- WHAT TO PRODUCE
The required output consists solely of the lines from the line containing "[682,216,729,232] here. ->" through the end of the records, copied exactly.

[Records from a dataset]
BEGIN
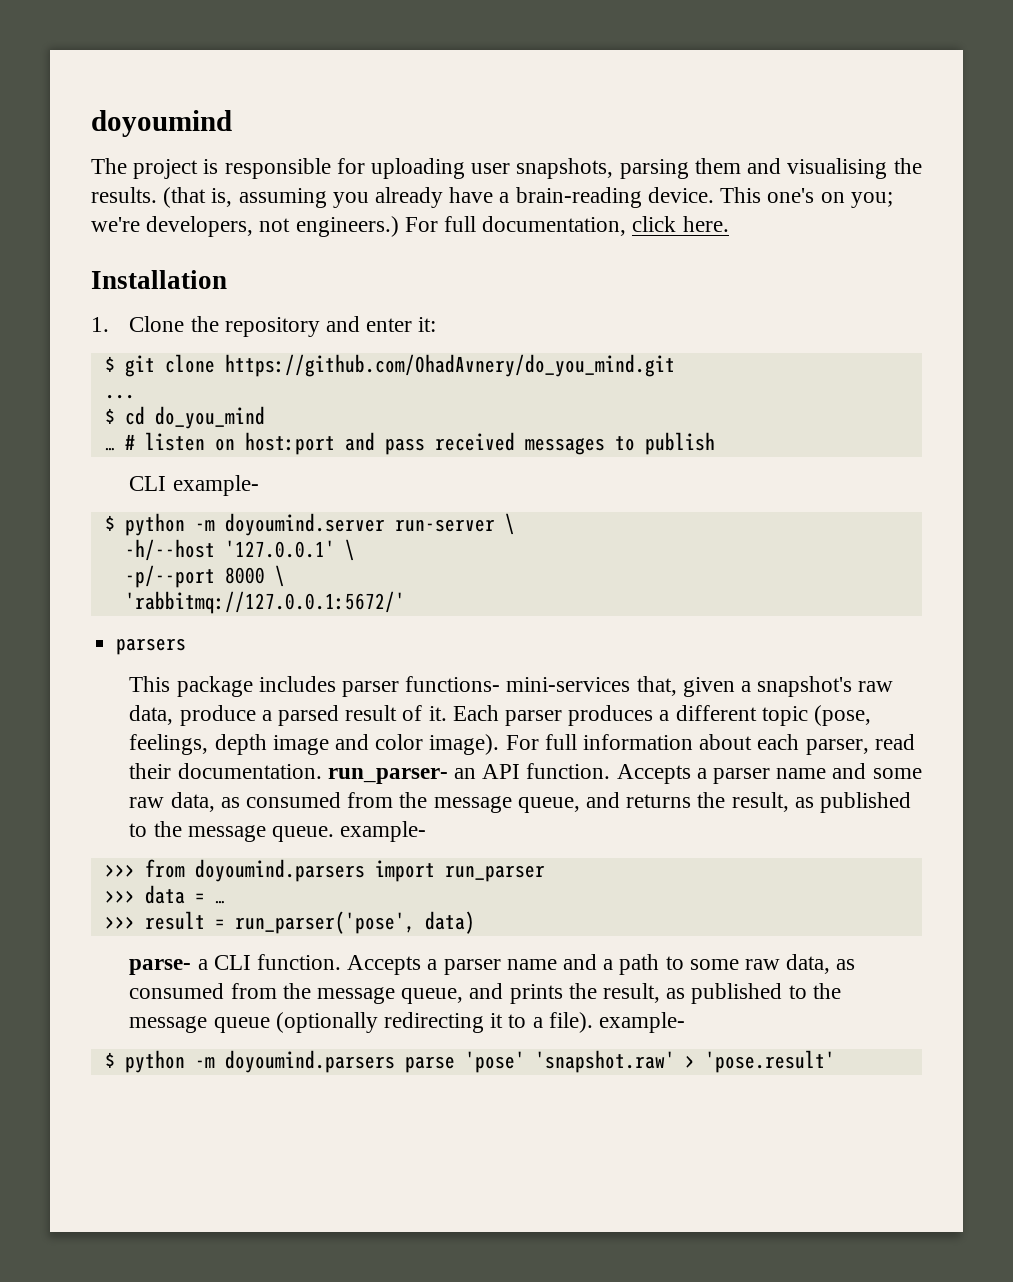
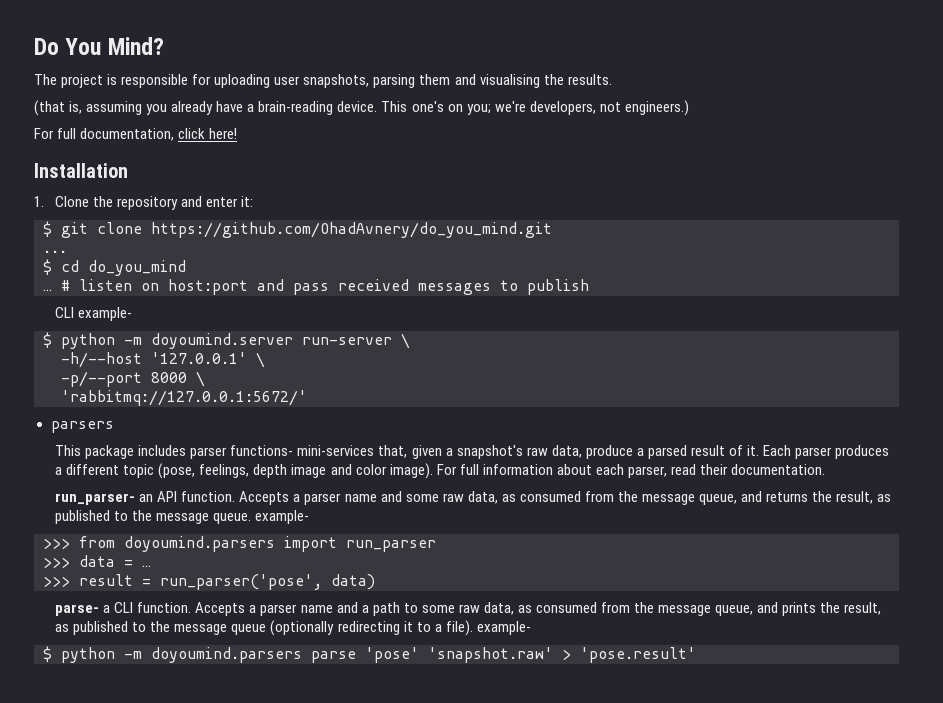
[91,110,232,137] doyoumind -> [34,37,164,55] Do You Mind?
(157, 195) none -> (612, 79) //
(399, 226) none -> (689, 108) //
[682,216,729,232] here. -> [209,128,238,139] here!
(322, 771) none -> (826, 469) //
END
- WRITTEN ANSWER
[682,216,729,232] here. -> [209,128,238,139] here!
(322, 771) none -> (826, 469) //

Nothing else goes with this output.